TASK TO COMPLETE: The records below are to be repeated exactly, and their pictures left out.

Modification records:
▶

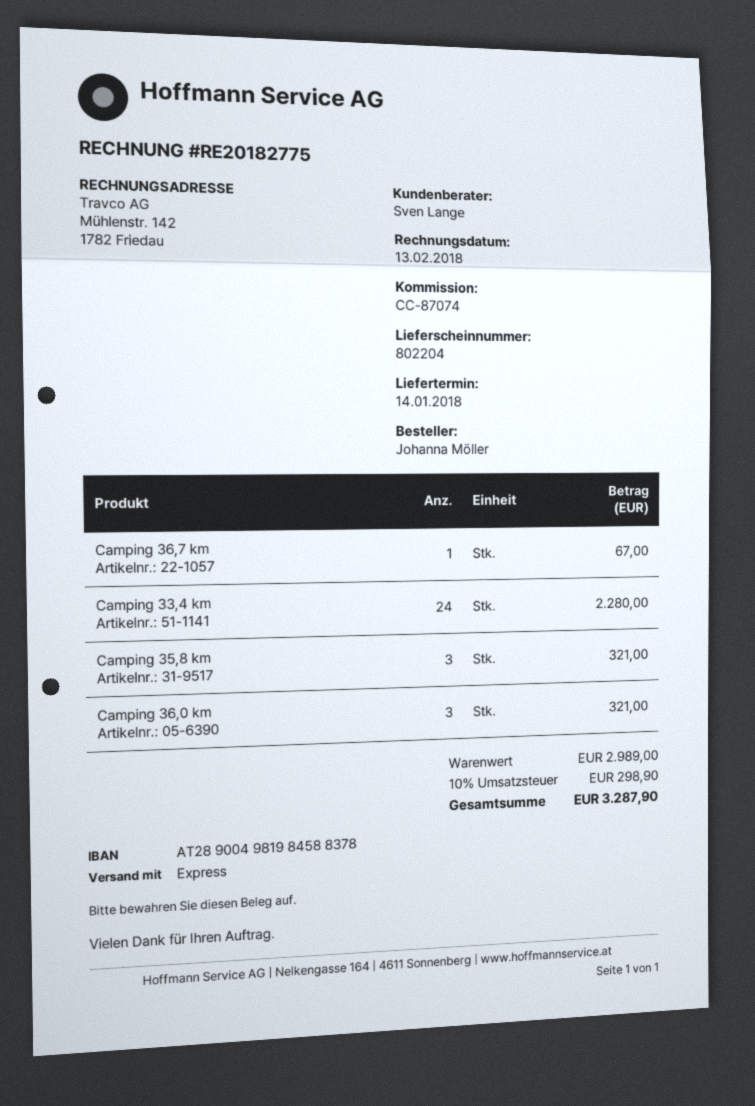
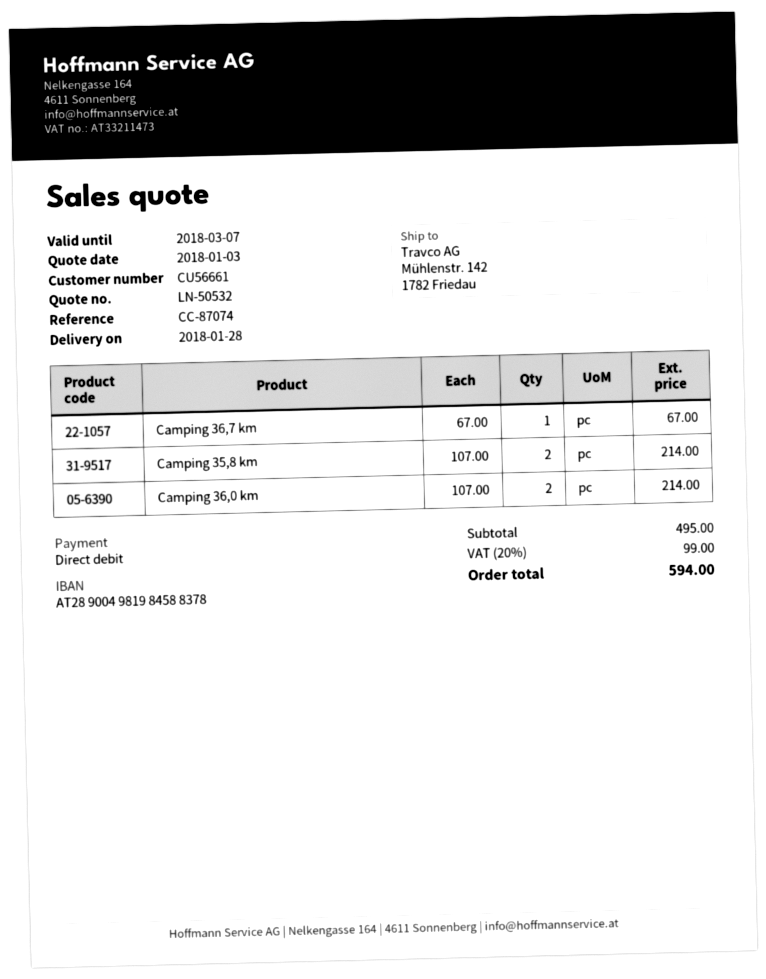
delivery date: 2018-01-14 -> 2018-01-28
Camping 33,4 km: 24 for 2280.00 -> none
Camping 35,8 km: 3 for 321.00 -> 2 for 214.00
Camping 36,0 km: 3 for 321.00 -> 2 for 214.00
subtotal: 2989.00 -> 495.00
tax: 10% = 298.90 -> 20% = 99.00
total: 3287.90 -> 594.00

◀

RESPONSE BOX:
delivery date: 2018-01-14 -> 2018-01-28
Camping 33,4 km: 24 for 2280.00 -> none
Camping 35,8 km: 3 for 321.00 -> 2 for 214.00
Camping 36,0 km: 3 for 321.00 -> 2 for 214.00
subtotal: 2989.00 -> 495.00
tax: 10% = 298.90 -> 20% = 99.00
total: 3287.90 -> 594.00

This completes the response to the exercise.